Step 6 — The Go updater
This is the heart of the whole thing: ~200 lines of Go that download a .exe, swap it for the running binary, and relaunch. Save as apps/desktop/updater.go:
package main
import (
"context"
"errors"
"fmt"
"io"
"net/http"
"os"
"os/exec"
"path/filepath"
"sync"
"sync/atomic"
"time"
"github.com/wailsapp/wails/v2/pkg/runtime"
)
type Updater struct {
ctx context.Context
mu sync.RWMutex
status string // idle | downloading | downloaded | installing | error
target string // path to the downloaded .exe
version string
errMsg string
bytesDownloaded atomic.Int64
bytesTotal atomic.Int64
cancel context.CancelFunc
}
type UpdaterState struct {
Status string `json:"status"`
Version string `json:"version"`
BytesDownloaded int64 `json:"bytes_downloaded"`
BytesTotal int64 `json:"bytes_total"`
Error string `json:"error,omitempty"`
}
func NewUpdater() *Updater { return &Updater{status: "idle"} }
func (u *Updater) SetContext(ctx context.Context) { u.ctx = ctx }
// CleanupOldOnStartup removes the .exe.old left behind by the
// previous in-app update. Called from main.go in a goroutine so app
// startup isn't blocked. Best-effort: retries briefly in case the
// old process is still releasing the handle.
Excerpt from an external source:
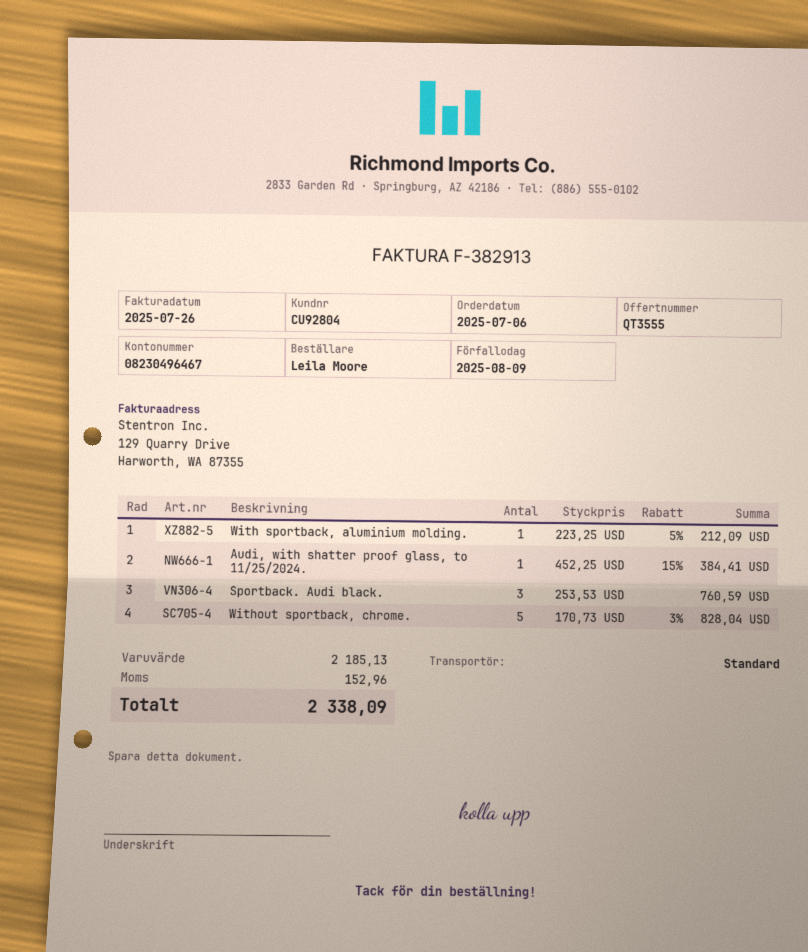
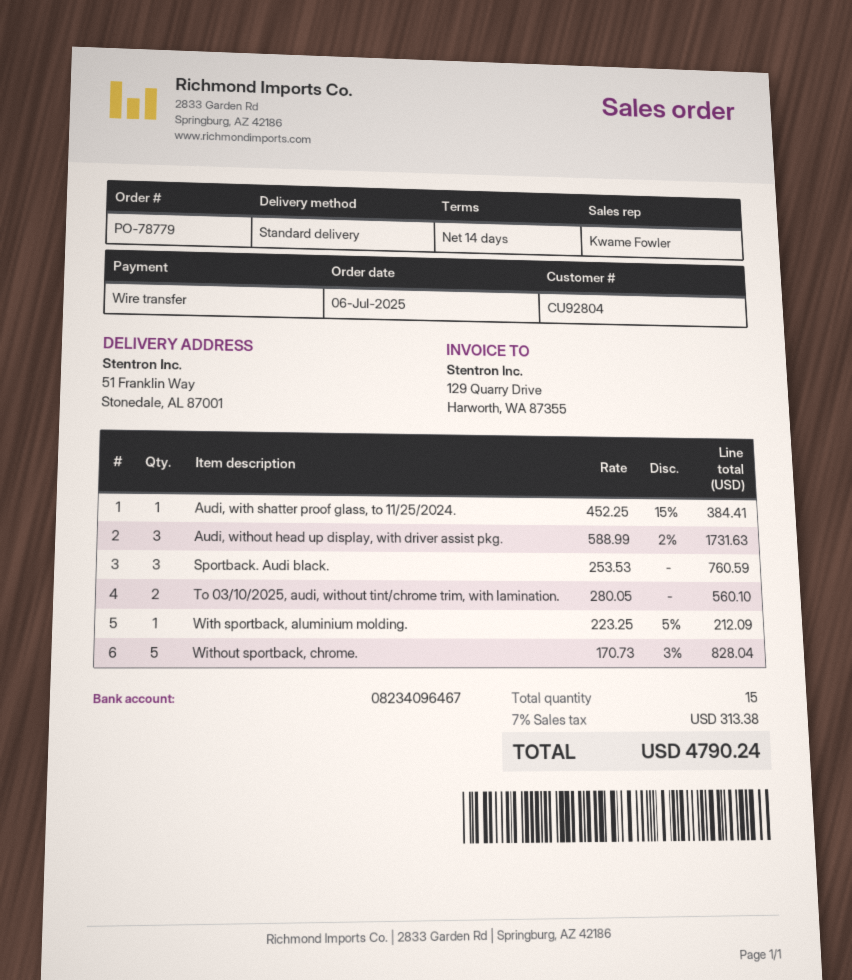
bank account: 08230496467 -> 08234096467
Audi, without head up display, with driver assist pkg.: none -> 3 x 588.99 - 2% = 1731.63
To 03/10/2025, audi, without tint/chrome trim, with lamination.: none -> 2 x 280.05 = 560.10
tax: 152.96 -> 313.38
total: 2338.09 -> 4790.24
func (u *Updater) CleanupOldOnStartup() {
exe, err := os.Executable()
if err != nil {
return
}
old := exe + ".old"
if _, err := os.Stat(old); errors.Is(err, os.ErrNotExist) {
return
}
for i := 0; i < 25; i++ {
if err := os.Remove(old); err == nil || errors.Is(err, os.ErrNotExist) {
return
}
time.Sleep(200 * time.Millisecond)
}
}
func (u *Updater) GetProgress() UpdaterState {
u.mu.RLock()
defer u.mu.RUnlock()
return UpdaterState{
Status: u.status,
Version: u.version,
BytesDownloaded: u.bytesDownloaded.Load(),
BytesTotal: u.bytesTotal.Load(),
Error: u.errMsg,
}
}
func (u *Updater) StartDownload(url, version string) error {
if url == "" || version == "" {
return errors.New("url and version required")
}
u.mu.Lock()
if u.status == "downloading" {
u.mu.Unlock()
return errors.New("download already in progress")
}
ctx, cancel := context.WithCancel(context.Background())
u.cancel = cancel
u.status = "downloading"
u.version = version
u.errMsg = ""
u.target = ""
u.bytesDownloaded.Store(0)
u.bytesTotal.Store(0)
u.mu.Unlock()
go u.downloadWorker(ctx, url, version)
return nil
}
func (u *Updater) downloadWorker(ctx context.Context, url, version string) {
fail := func(err error) {
u.mu.Lock()
u.status = "error"
u.errMsg = err.Error()
u.mu.Unlock()
}
partial := filepath.Join(os.TempDir(), fmt.Sprintf("MyApp-v%s.exe.partial", version))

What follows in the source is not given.